__Description of the task__. Exact transcription of the data below is required, without the images.

_____

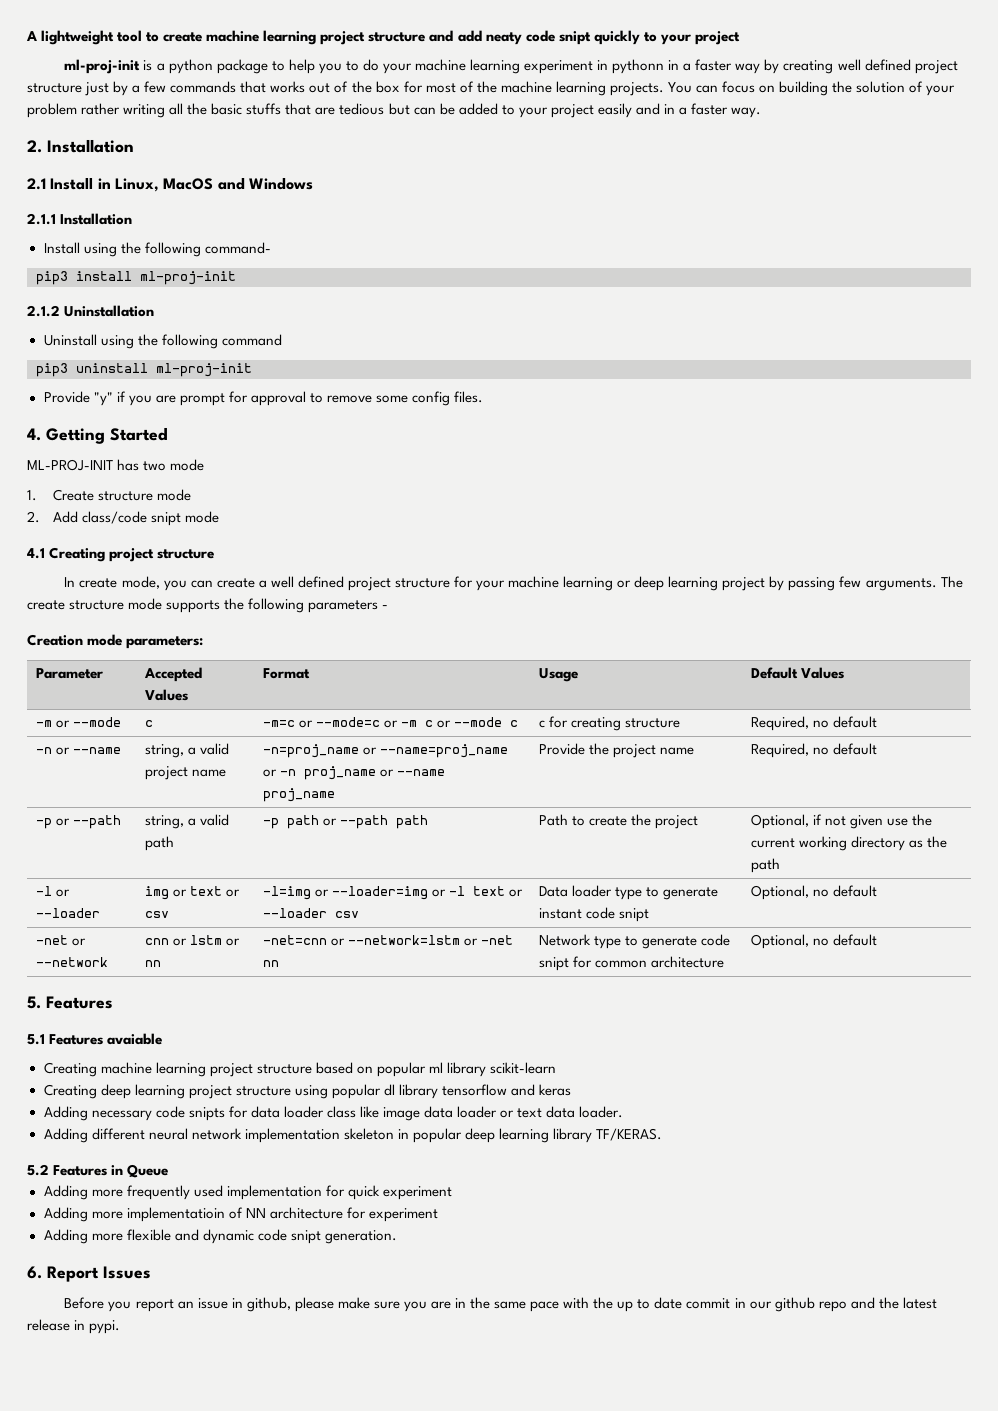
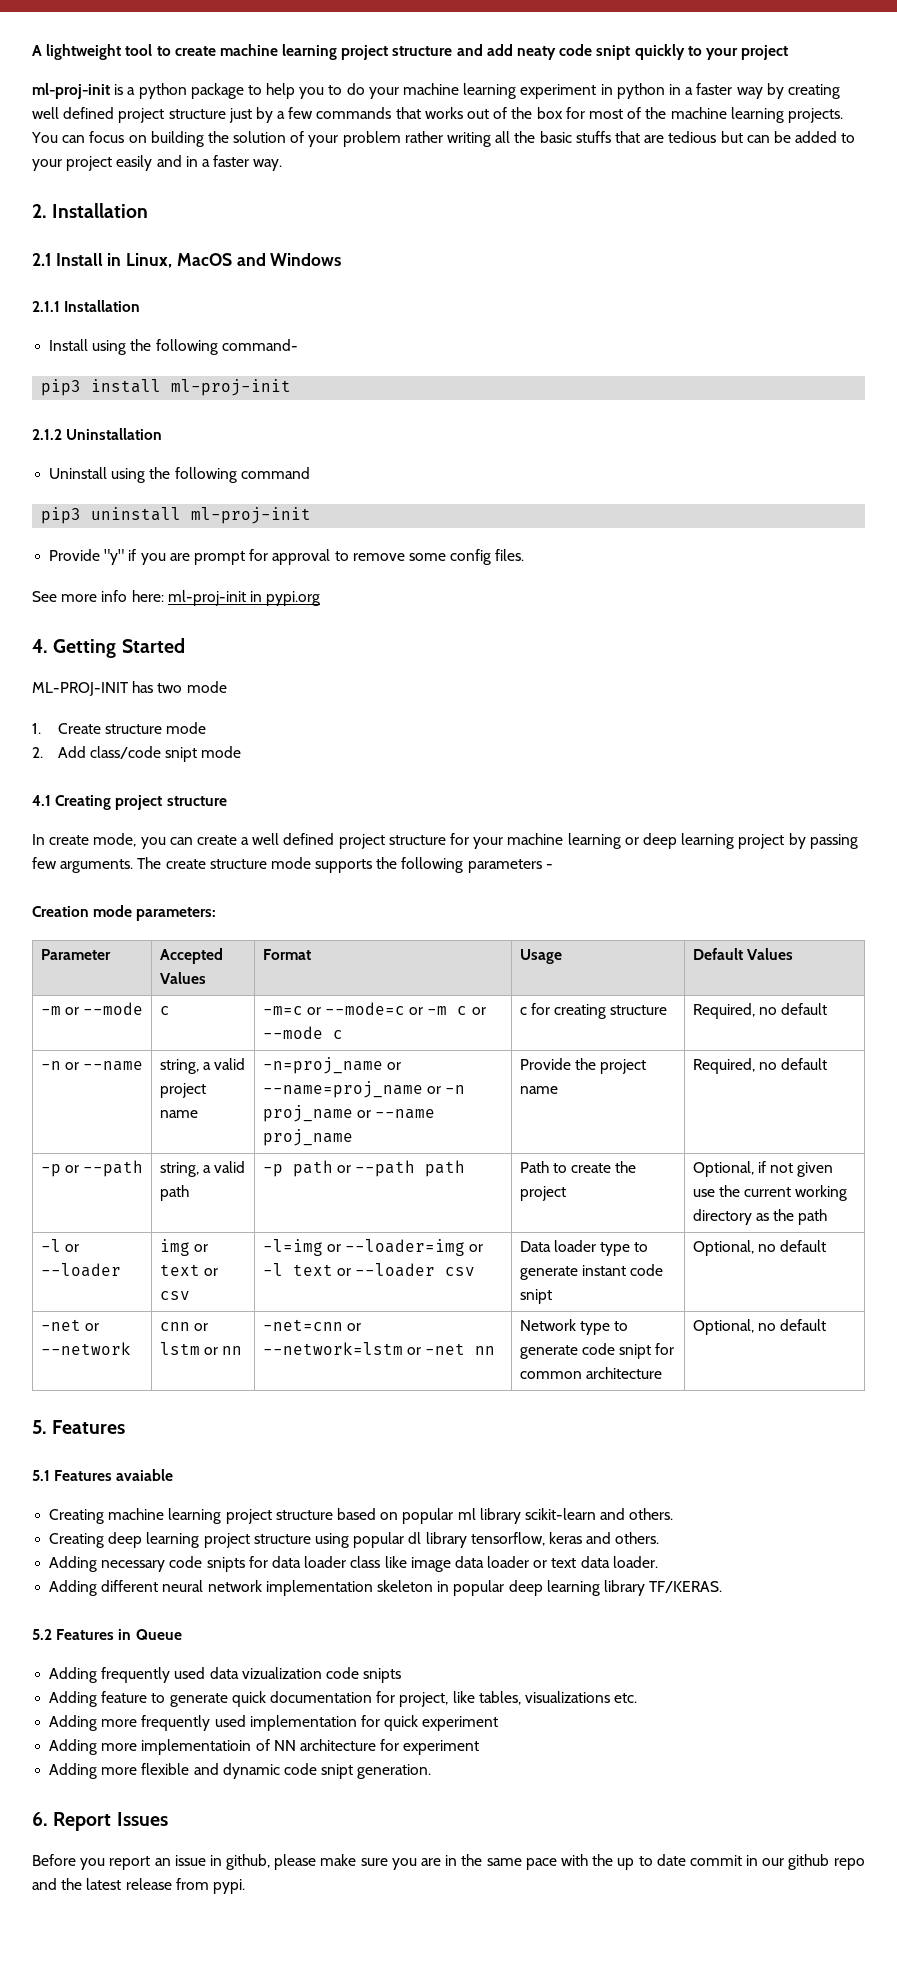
[612,59,665,74] pythonn -> [616,83,665,99] python
(484, 397) none -> [32,590,321,606] // See more info here: ml-proj-init in pypi.org
(557, 1068) none -> [600,1508,674,1520] and others.
[441,1084,572,1096] tensorflow and keras -> [470,1532,660,1546] tensorflow, keras and others.
(169, 1171) none -> [49,1667,402,1683] [49,1691,638,1707] // Adding frequently used data vizualization code snipts // Adding feature to generate quick documentation for project, like tables, visualizations etc.
[74,1320,86,1330] in -> [175,1878,209,1890] from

_____

__Response to this task__.
[612,59,665,74] pythonn -> [616,83,665,99] python
(484, 397) none -> [32,590,321,606] // See more info here: ml-proj-init in pypi.org
(557, 1068) none -> [600,1508,674,1520] and others.
[441,1084,572,1096] tensorflow and keras -> [470,1532,660,1546] tensorflow, keras and others.
(169, 1171) none -> [49,1667,402,1683] [49,1691,638,1707] // Adding frequently used data vizualization code snipts // Adding feature to generate quick documentation for project, like tables, visualizations etc.
[74,1320,86,1330] in -> [175,1878,209,1890] from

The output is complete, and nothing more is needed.